● DATA SUPPLIED:
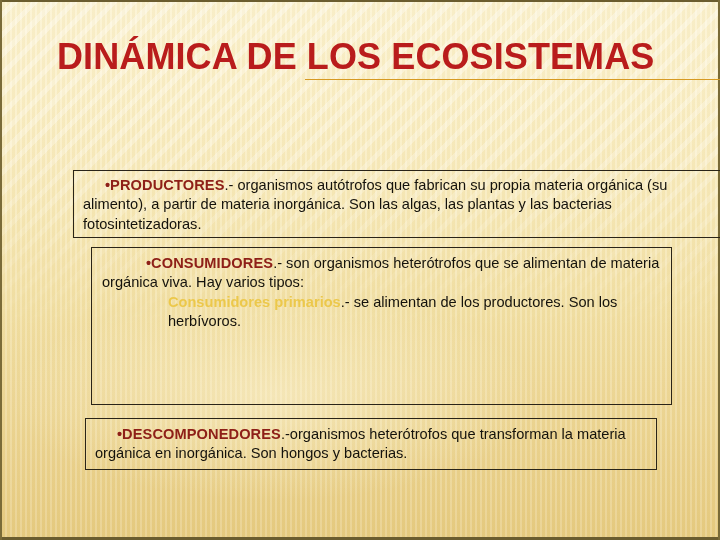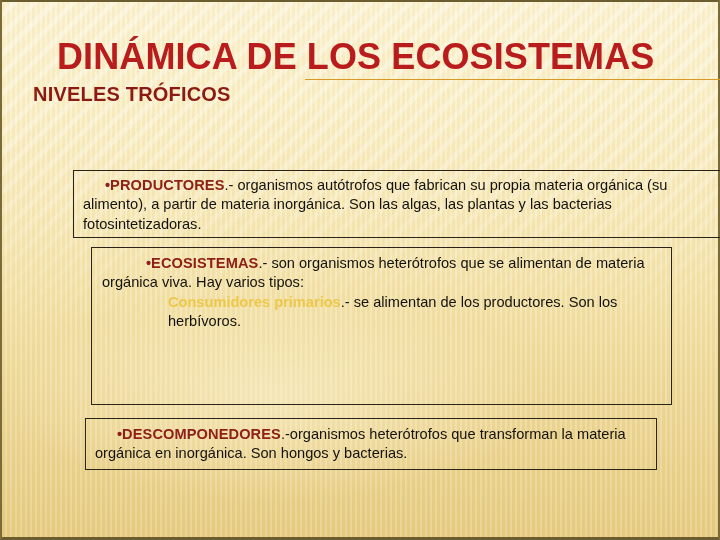--- a/index.html
+++ b/index.html
@@ -215,7 +215,6 @@
 
   <div class="title-rule"></div>
 
-  <div class="subtitle">NIVELES TRÓFICOS</div>
 
 
   <div class="box" id="box-productores">

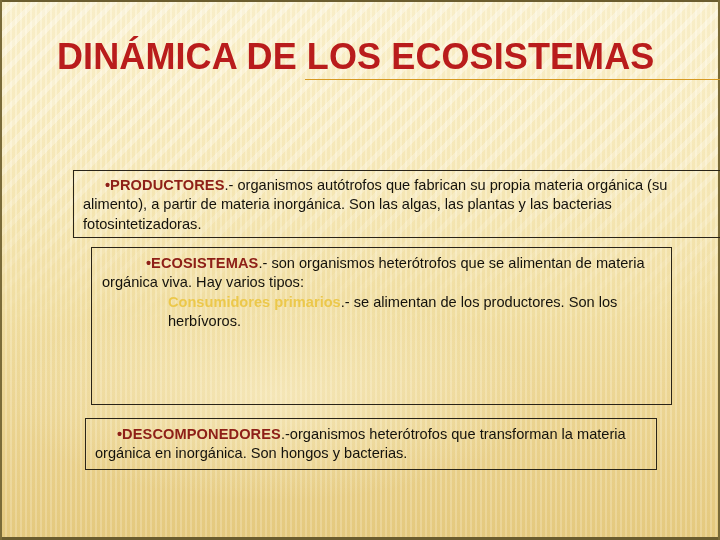--- a/index.html
+++ b/index.html
@@ -225,7 +225,7 @@
 
   <div class="box" id="box-consumidores">
     <p class="line body">
-      <span class="bullet" style="padding-left:44px;">•</span><span class="kw">ECOSISTEMAS</span><span>.- son organismos heterótrofos que se alimentan de materia orgánica viva. Hay varios tipos:</span>
+      <span class="bullet" style="padding-left:44px;">•</span><span class="kw">CONSUMIDORES</span><span>.- son organismos heterótrofos que se alimentan de materia orgánica viva. Hay varios tipos:</span>
     </p>
     <p class="line body indent-hang">
       <span class="gold">Consumidores primarios</span><span>.- se alimentan de los productores. Son los herbívoros.</span>

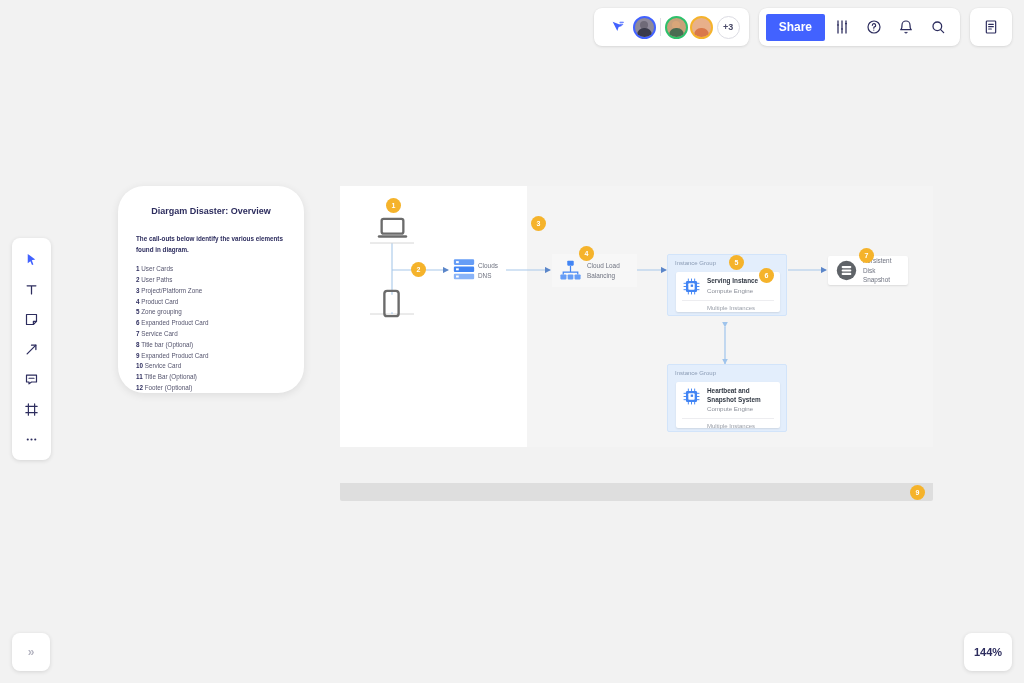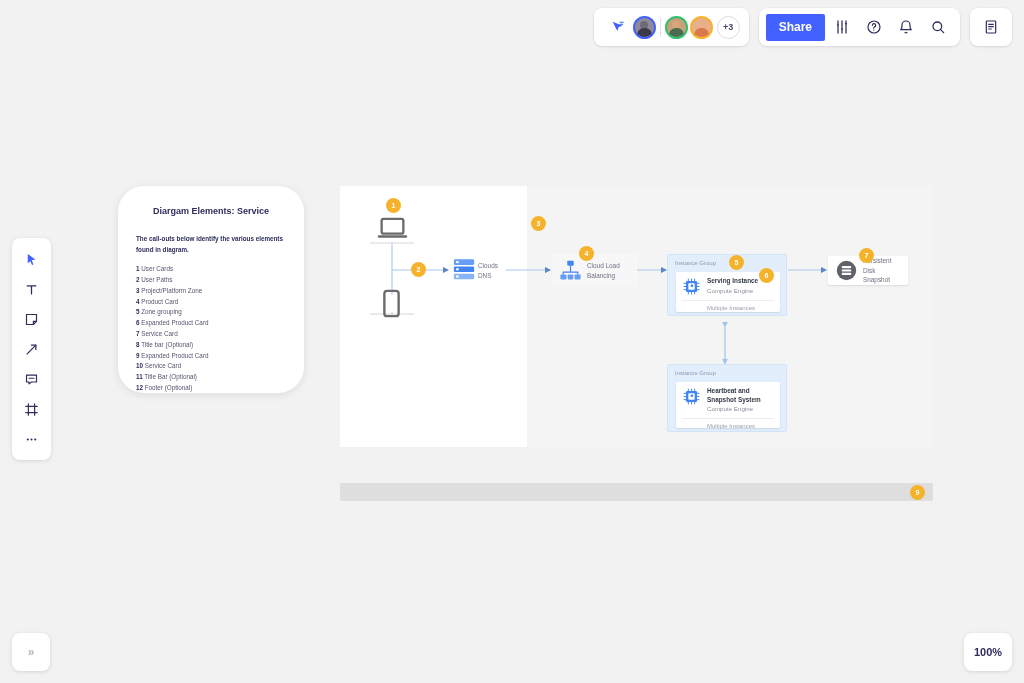--- a/index.html
+++ b/index.html
@@ -284,7 +284,7 @@
   </div>
 
   <div class="legend">
-    <div class="legend-title">Diargam Elements: Service</div>
+    <div class="legend-title">Diargam Disaster: Overview</div>
     <div class="legend-sub">The call-outs below identify the various elements found in diagram.</div>
     <ul class="legend-list">
       <li><b>1</b> <span>User Cards</span></li>

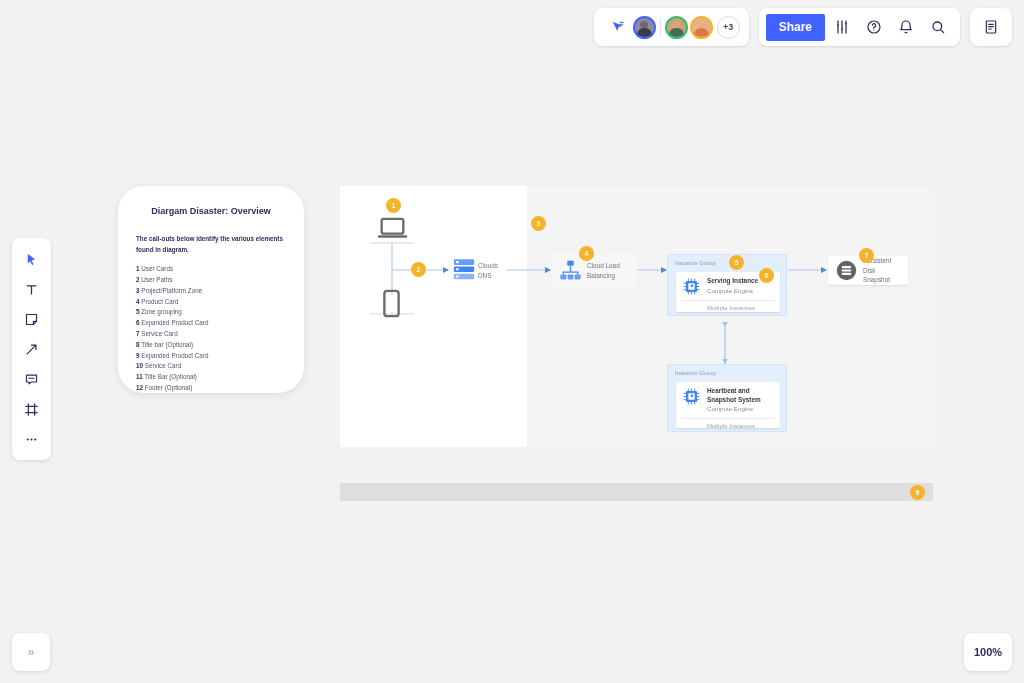--- a/index.html
+++ b/index.html
@@ -470,7 +470,7 @@
   </div>
 
   <div class="bl-panel">»</div>
-  <div class="zoom-panel">100%</div>
+  <div class="zoom-panel">144%</div>
 
 </div>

● EXERCISE OBJECTIVE:
In the answer, the entries must appear exactly as above, without the images.

● SOLUTION TO THIS TASK:
--- a/index.html
+++ b/index.html
@@ -215,7 +215,6 @@
 
   <div class="title-rule"></div>
 
-  <div class="subtitle">NIVELES TRÓFICOS</div>
 
 
   <div class="box" id="box-productores">

--- a/index.html
+++ b/index.html
@@ -225,7 +225,7 @@
 
   <div class="box" id="box-consumidores">
     <p class="line body">
-      <span class="bullet" style="padding-left:44px;">•</span><span class="kw">ECOSISTEMAS</span><span>.- son organismos heterótrofos que se alimentan de materia orgánica viva. Hay varios tipos:</span>
+      <span class="bullet" style="padding-left:44px;">•</span><span class="kw">CONSUMIDORES</span><span>.- son organismos heterótrofos que se alimentan de materia orgánica viva. Hay varios tipos:</span>
     </p>
     <p class="line body indent-hang">
       <span class="gold">Consumidores primarios</span><span>.- se alimentan de los productores. Son los herbívoros.</span>

--- a/index.html
+++ b/index.html
@@ -284,7 +284,7 @@
   </div>
 
   <div class="legend">
-    <div class="legend-title">Diargam Elements: Service</div>
+    <div class="legend-title">Diargam Disaster: Overview</div>
     <div class="legend-sub">The call-outs below identify the various elements found in diagram.</div>
     <ul class="legend-list">
       <li><b>1</b> <span>User Cards</span></li>

--- a/index.html
+++ b/index.html
@@ -470,7 +470,7 @@
   </div>
 
   <div class="bl-panel">»</div>
-  <div class="zoom-panel">100%</div>
+  <div class="zoom-panel">144%</div>
 
 </div>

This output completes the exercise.